Struggling my way through the last few months of my medical degree, and wondering if you'll want me as your doctor at the end of it



The Prophet

If you study medicine at my university, you will rotate chiefly through two government hospitals. The first is the tertiary academic hospital, located squarely in the centre of the city. The second is a secondary hospital, which is located far, far west, just before you enter the city's adjoining township. This hospital is dead ugly. It doesn't even look like a hospital. It consists of a series of open-air concrete walkways, sheltered by sheets of corrogated iron. When it rains, these walkways flood where they've caved in, and every morning caretakers sweep the medical waste and trash down the gutters which run alongside the walkways. There are fliers all over the notice boards detailing strategies for the re-eradication of the hospital's roaches. I correct the spelling and grammar in these fliers with a ballpoint pen. Some of the wards have no curtains between the beds, and some of them have no beds at all. These are boarded up and silent, waiting for the day our health department will finally have the money to provide them with enough nurses and clerks and doctors.

And in the middle of this hospital, in the heart of the surgery department, lurks The Prophet. Students have a knee-jerk reaction to doctors older than forty: they immediately call them Prof, regardless of the doctor's actual qualification. The Prophet is not a Professor, and every time a student says "Uh, excuse me Prof..." he shrieks: "I am only Prof if by that you mean Prophet! And I am a prophet! I preach and preach all day, words pourrrrrr from my mouth, but nobody hears them except the walls!" He shrieks this several times a day.

The Prophet likes to shriek a lot. He tells us that tomorrow is theatre day, but that two patients haven't pitched. "It's a disgrace!" he screams. "Non-complacency is rrrrife!" A wave of white saliva laps over his lower teeth. As the wave is about to break in the corners of his mouth he sucks it back. He stares at us. "I mean compliance," he says. "Non-compliance is rife."

He sidles over to the next bed. He looks like a colourless beef-olive: his white jacket forms a long, tight tube around the tubular body beneath, his head and neck squeeze out from above the collar, topped by a greasy grey comb-over. The next patient has a deep vein thrombosis. The Prophet hates DVT, because you never cut these patients open. He bellows that it's a medical problem, and that the physicians should be handling these patients.

"Where do these patients follow up?" he yells at the houseman.
"At our clinic..." she mutters.
"What?" he screams. (The Prophet has been working at this hospital for nigh on ten years. I can't believe he's only discovering the DVT disaster now) "And the INR, who draws the INR?"
"We do..."
"What? This is a logistical nightmarrrrre! It is an a-bom-in-a-tion!"
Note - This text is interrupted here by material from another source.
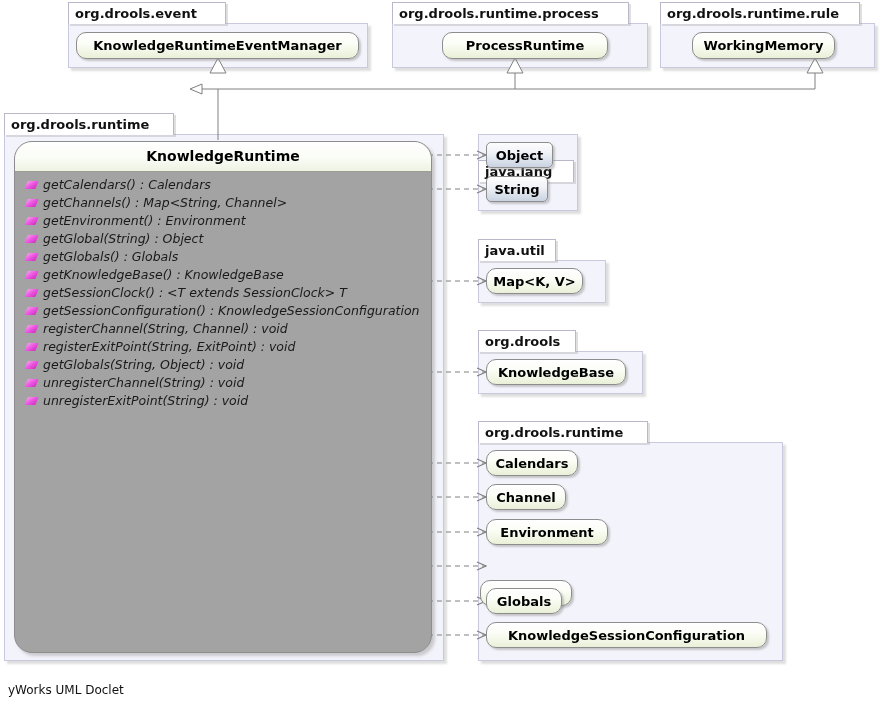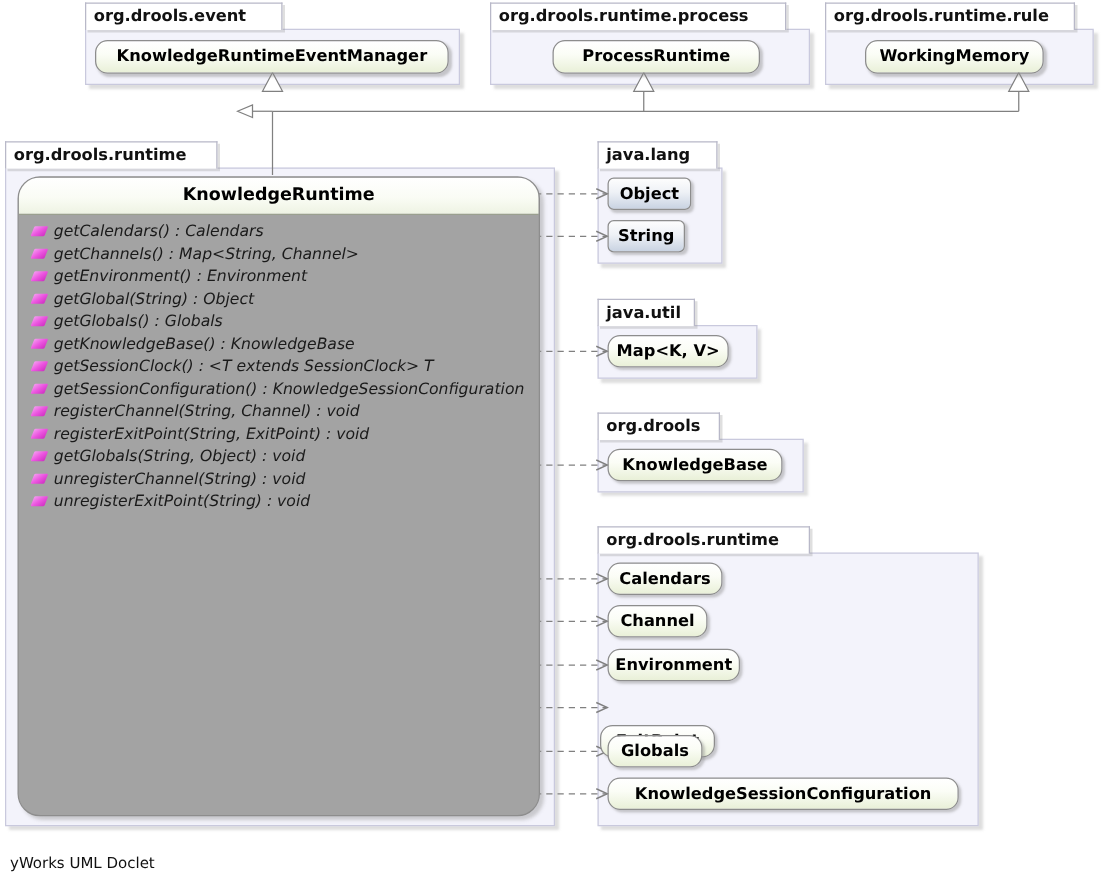"java.lang" div.pkg-tab { margin-top: none -> 47px }
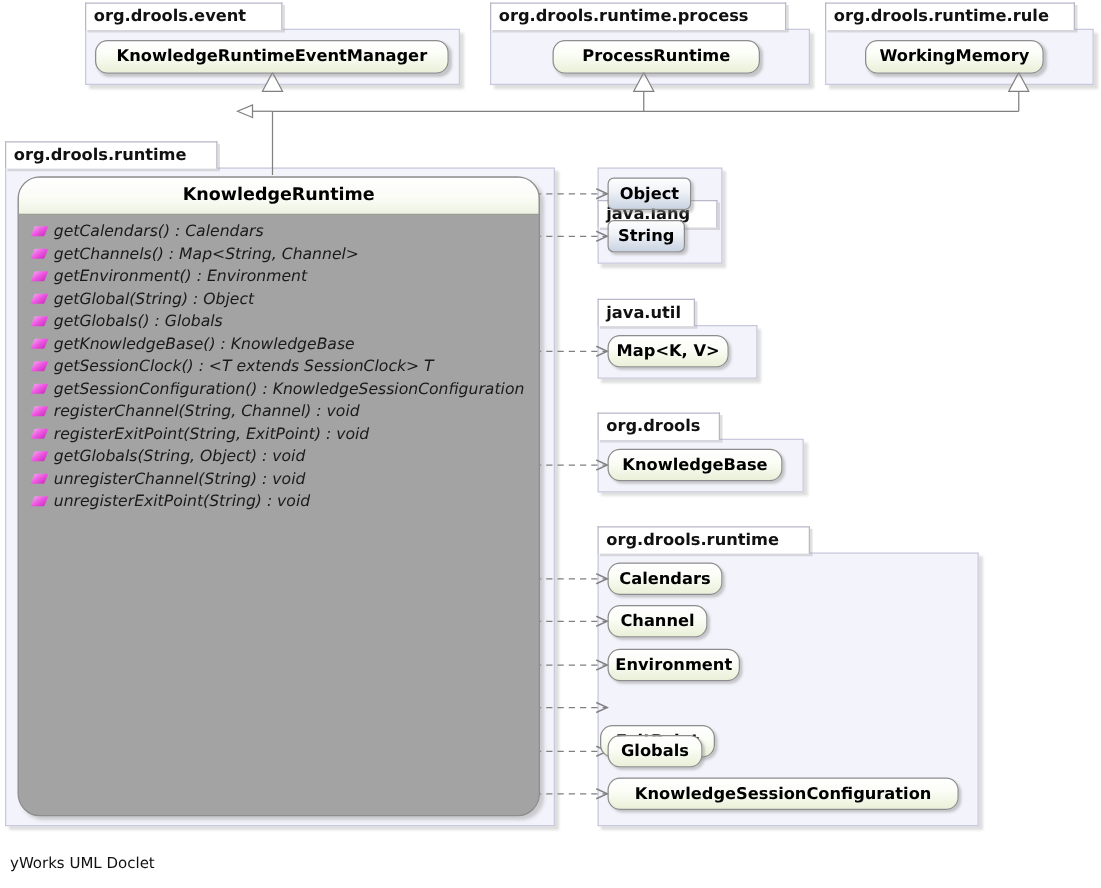"Environment" div.node { width: 106px -> 122px }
He sucks the wave back, and the house doctor nods sheepishly. There's nothing she can do about it. The Prophet prods the offending leg in disgust. "In the old days," he declares, hand tucked severely into one pocket, "this would not have happened."

He grabs his satchel and stomps out of the ward. We're relieved that the round is over.

posted by Karen Little @ 2:23 PM,

2 Comments:

At 12:16 AM, Blogger theinjuredcyclist said...

mmmmm

 
At 4:51 PM, Blogger The Electric Orchid Hunter said...

This is a bit of a scary man, I'm sure. Maybe it's a defence mechanism, of sorts? He's a fierce, insanse, superior person on the outside, but how amusing would it be if he was a gentle lamb inside?